FROM SURVEY-BASED TO REGISTER-BASED STATISTICS: A PARADIGM SHIFT USING LATENT VARIABLE MODELS
National Institutes involved in the production of official statistics have to face the growing need of timely, high quality, comprehensive and relevant estimates of population parameters of interest. While the use of administrative information has always been fundamental in official statistics to improve estimates derived from sample surveys, we are nowadays assisting to the so-called paradigm shift from survey-based to register-based statistics. This shift is assigning to administrative data a central role in the production of official statistics: they are not considered any longer as simple instrumental information, but, rather, are directly used for the estimation of population quantities. Within this framework, surveys are mainly meant to fill in the information that is not yet available in the administrative registers.
As it is clear, the integration of data coming from different data sources represents a key aspect of such a paradigm shift.
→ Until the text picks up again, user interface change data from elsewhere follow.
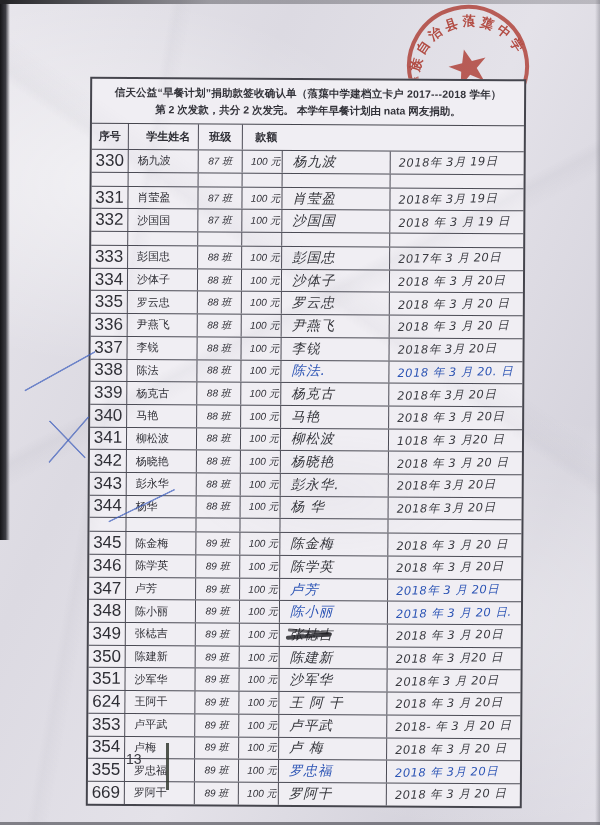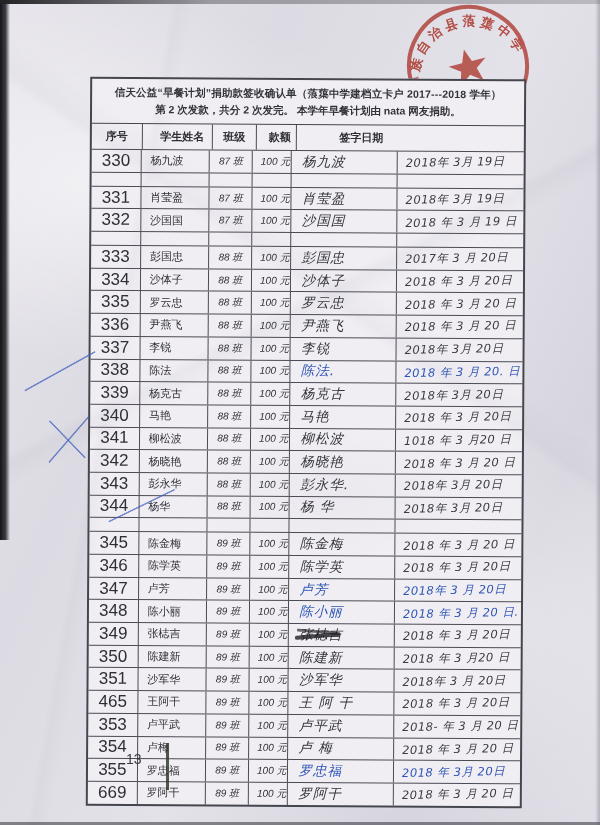"序号" .c0 { width: 51px -> 37px }
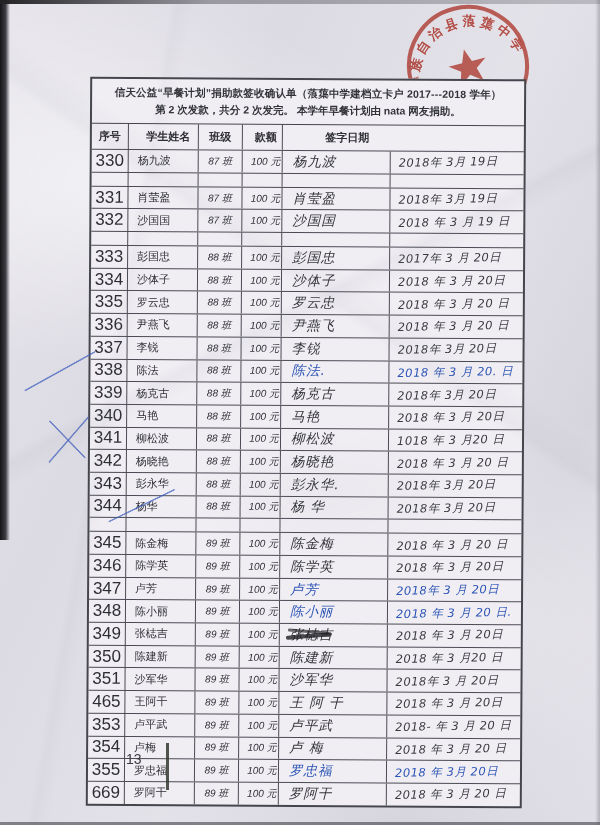"签字日期" div.cell { html: <div>签字日期</div> -> none }
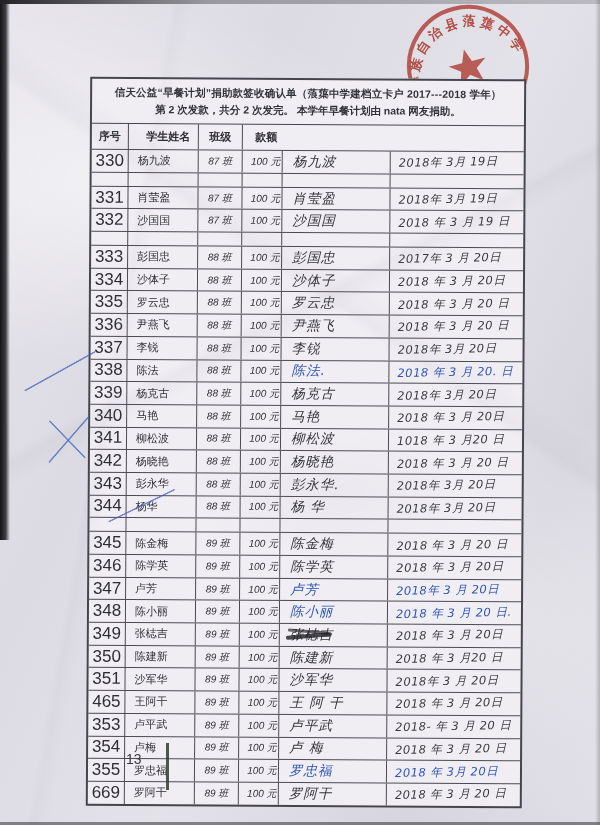"465" div.cell { text: 465 -> 624 }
Together with the potentiality of this emerging approach (cost reduction, quality improvement, deduced burden on respondents), a number of new methodological issues arises. These lead to the need (and to the opportunity) of developing novel, more flexible, statistical methods to use for the production of official statistics based on improved linking methods as well as on improved sampling and estimation methodologies. In this respect, three main research objectives represent the core of the present project: record linkage and data integration, statistical modelling for the estimation of Census and population quantities, small area estimation for the estimation of population parameters for unplanned domains.
The project focuses on the development of new, improved, record linkage (RL) methods for merging potentially noisy data sources, in the absence of a unique identifier; the aim is both to remove duplicated information and to increase the informative content of each single source.
The project also focuses on the development of new model-assisted and model-based projection estimators for the estimation of Census and population quantities. Models based on latent variables, both in the form of parametric – Gaussian – and non-parametric random parameters will be investigated to derive improved estimates from integrated, geo-referenced data, coming from multiple data sources. The last objective of the project focuses on the development of new small area estimation (SAE) methods for the estimation of population parameters from linked data. The research will focus also on developing (robust) small area models in a causal framework for policy evaluation. Novel methods will be proposed to estimate the area specific average treatment effects for unplanned domains. In this framework, latent variables may play a central role to model sources of unobserved heterogeneity. In this framework another goal of the project is to develop a methodology to estimate quantile regression in presence of endogeneity.